Idiotic girl
The original French title of Fat Girl, Catherine Breillat’s latest gob of snooty Eurotrash, is À Ma Soeur!—“to my sister.” And with an exclamation point, no less. Considering what happens to the sister in the movie, I’d say the dinner conversation at the next Breillat family get-together should be pretty interesting. Forty years ago, low-budget movie meister Roger Corman said that the reason French movies were so popular in the United States was that they showed nudity. When our movies caught up with that, he said, the American fetish for French cinema would dry up overnight. Corman had a point. To regain their lost edge in producing high-tone porn, French filmmakers like Leos Carax (whose Pola X in 1999 boasted five minutes of murky hardcore sex) and Breillat in Romance that same year and now in Fat Girl have had to resort to pushing the outside of the envelope—in other words, making movies dirtier and dirtier.
Are you curious about the plot? The fat girl of the title is pouty Anaïs (Anaïs Reboux), whose older sister Elena (Roxane Mesquida) is slimmer, prettier and randier. On vacation with the family, Elena comes on to Fernando (Libero De Rienzo) at a cafe, invites him over for dinner, then sneaks him into the bedroom she and Anaïs share. They have anal sex (so Elena can remain a virgin) while Anaïs watches.

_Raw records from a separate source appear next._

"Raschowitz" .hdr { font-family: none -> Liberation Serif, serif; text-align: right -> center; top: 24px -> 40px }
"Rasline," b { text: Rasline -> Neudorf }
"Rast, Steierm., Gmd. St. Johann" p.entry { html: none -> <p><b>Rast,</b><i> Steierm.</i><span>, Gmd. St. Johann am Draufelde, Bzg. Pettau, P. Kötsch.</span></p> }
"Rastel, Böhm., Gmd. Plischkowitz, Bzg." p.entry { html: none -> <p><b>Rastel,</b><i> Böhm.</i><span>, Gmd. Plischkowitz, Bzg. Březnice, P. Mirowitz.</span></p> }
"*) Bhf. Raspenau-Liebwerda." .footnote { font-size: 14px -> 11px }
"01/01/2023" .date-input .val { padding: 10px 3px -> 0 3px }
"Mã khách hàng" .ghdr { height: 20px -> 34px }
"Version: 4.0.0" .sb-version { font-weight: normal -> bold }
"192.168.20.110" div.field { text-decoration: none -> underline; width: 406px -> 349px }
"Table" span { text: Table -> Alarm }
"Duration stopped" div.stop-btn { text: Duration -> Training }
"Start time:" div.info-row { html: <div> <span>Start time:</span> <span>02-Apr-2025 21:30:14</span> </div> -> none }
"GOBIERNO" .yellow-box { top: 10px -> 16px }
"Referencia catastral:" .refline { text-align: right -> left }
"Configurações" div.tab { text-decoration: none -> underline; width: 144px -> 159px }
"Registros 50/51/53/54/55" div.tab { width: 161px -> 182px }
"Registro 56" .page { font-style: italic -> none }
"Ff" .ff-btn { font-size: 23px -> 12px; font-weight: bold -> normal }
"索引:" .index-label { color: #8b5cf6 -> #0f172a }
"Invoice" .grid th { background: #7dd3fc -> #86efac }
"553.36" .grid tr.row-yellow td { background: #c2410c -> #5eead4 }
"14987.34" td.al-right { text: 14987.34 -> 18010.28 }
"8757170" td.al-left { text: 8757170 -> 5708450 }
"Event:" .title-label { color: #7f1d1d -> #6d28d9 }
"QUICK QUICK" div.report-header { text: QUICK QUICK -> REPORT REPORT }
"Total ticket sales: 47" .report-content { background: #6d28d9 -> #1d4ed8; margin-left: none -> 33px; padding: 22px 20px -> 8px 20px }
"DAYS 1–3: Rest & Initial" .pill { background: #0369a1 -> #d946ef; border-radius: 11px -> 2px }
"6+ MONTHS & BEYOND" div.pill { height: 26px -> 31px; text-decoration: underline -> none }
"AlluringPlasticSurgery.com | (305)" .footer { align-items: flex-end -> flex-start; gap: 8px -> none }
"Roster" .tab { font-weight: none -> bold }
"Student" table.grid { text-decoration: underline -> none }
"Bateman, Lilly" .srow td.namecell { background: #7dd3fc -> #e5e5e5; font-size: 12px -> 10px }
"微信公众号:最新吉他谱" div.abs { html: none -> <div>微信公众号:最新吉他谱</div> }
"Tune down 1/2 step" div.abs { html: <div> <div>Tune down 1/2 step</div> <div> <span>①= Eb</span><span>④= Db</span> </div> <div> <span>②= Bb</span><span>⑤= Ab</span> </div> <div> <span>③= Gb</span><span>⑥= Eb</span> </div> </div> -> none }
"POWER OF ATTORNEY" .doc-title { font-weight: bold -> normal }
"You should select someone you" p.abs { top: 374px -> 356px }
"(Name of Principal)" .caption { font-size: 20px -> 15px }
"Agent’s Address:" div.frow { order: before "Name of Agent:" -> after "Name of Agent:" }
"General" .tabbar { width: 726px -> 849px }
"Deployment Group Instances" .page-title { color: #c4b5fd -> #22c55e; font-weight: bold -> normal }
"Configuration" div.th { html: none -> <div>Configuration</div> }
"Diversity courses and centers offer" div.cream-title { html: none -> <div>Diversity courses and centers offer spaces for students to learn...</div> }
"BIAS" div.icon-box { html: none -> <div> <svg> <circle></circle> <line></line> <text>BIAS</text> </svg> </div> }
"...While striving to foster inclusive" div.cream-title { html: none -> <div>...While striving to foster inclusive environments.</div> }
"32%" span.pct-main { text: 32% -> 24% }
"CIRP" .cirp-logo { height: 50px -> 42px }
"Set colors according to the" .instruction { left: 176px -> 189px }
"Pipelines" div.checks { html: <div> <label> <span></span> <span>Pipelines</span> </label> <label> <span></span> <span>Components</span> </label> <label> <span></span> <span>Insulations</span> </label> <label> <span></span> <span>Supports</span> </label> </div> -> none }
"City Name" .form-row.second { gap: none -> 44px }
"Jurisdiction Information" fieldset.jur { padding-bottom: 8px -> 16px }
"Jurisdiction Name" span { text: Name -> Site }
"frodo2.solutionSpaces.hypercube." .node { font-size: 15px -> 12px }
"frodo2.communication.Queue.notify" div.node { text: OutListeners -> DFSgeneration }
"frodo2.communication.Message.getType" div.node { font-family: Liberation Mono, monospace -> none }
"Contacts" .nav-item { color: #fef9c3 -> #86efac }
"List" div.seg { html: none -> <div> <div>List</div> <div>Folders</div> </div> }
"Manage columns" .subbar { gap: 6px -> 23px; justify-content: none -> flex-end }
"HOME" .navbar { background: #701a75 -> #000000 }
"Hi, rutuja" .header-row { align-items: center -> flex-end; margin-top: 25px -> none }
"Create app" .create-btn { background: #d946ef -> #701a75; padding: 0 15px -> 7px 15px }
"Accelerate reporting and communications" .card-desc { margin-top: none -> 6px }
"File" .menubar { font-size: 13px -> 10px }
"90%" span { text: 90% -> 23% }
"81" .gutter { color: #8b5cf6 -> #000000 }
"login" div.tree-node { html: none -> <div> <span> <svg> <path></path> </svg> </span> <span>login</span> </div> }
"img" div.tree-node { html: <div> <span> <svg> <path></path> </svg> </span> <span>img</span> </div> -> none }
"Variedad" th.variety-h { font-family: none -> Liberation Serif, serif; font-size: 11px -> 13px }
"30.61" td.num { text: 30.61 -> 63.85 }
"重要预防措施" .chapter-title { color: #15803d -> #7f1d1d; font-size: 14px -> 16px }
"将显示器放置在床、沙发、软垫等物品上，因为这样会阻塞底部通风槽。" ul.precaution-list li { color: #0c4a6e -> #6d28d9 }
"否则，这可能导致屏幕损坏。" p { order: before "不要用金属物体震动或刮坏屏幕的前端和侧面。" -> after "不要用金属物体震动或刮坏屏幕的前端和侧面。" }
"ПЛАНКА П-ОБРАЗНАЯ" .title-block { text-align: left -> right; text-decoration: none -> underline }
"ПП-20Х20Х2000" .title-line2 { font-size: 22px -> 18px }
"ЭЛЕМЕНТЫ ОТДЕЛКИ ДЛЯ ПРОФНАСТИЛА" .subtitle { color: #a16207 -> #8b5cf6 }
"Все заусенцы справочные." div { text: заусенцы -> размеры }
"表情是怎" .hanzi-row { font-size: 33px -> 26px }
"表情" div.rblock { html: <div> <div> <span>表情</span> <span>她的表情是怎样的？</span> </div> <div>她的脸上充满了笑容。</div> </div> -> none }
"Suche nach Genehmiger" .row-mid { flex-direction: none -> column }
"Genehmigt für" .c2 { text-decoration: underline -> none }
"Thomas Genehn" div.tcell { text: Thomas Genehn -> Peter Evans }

A few nights later Fernando returns, after having given Elena an opal ring he stole from his mother. This turns out to be enough to talk her out of her virginity.
Then, let’s see, a few more things happen. Anaïs eats incessantly, when she’s not glaring sullenly at her sister or parents or strangers. The girls go to the beach. Fernando’s mother shows up to reclaim her ring. Anaïs, Elena and their mother (Arsinée Khanjian) head home from vacation, and Breillat eats up a lot of footage with shots of their car weaving in and out of freeway traffic. Eventually, as the saying goes, tragedy strikes, in a way that makes no more sense, even on its own terms, than the rest of the film.
Between the scenes of teen-porn that are the film’s main purpose (Elena even leaves the lights on so we can see everything clearly without any pesky nighttime shadows), Breillat indulges the penchant she showed in Romance for pretentious, idiotic dialogue. Anaïs says to Elena: “It’s true, when I hate you then I look at you and I can’t, it’s like hating part of myself. That’s why I loathe you so violently. … ” Elena says to Anaïs: “You have no rights, whereas I have a say in your life. We hate each other because we’re raised as rivals.” In one extended scene the sisters watch a TV show in which a woman is interviewed about “sexual issues” and Brigitte Bardot. “She’s a case, not an issue,” says the interviewer; the woman retorts, “She’s a case, so she is an issue.”(Where do we ever hear such conversations, other than in bad French drama?)
I once acted in a production of Jean-Paul Sartre’s No Exit and complained to a friend of the poor translation that made the dialogue so stilted and phony. She shook her head. “No,” she said, “it’s that bad in French, too.” Catherine Breillat enjoys a certain vogue among trendy American critics exactly because her movies are so explicitly sexual. The reasoning seems to be that it’s a sign of some sort of courage; she must have a serious purpose for showing us all this. “If a movie can disturb me this much,” they think, “it must be saying something important.” That’s why Fat Girl is being sold, and in some quarters received, as a sensitive coming-of-age drama.
But I don’t think many women are going to identify with the adolescent travails of Fat Girl; it’s certainly like no coming of age I’ve ever seen. It’s sex and violence, rape and murder, laced with silly dialogue.
Hey, dirty movies can be fun, everybody knows that. But the fact that the characters are speaking French and mumbling in gaseous pensées doesn’t mean we should kid ourselves about why we’re watching.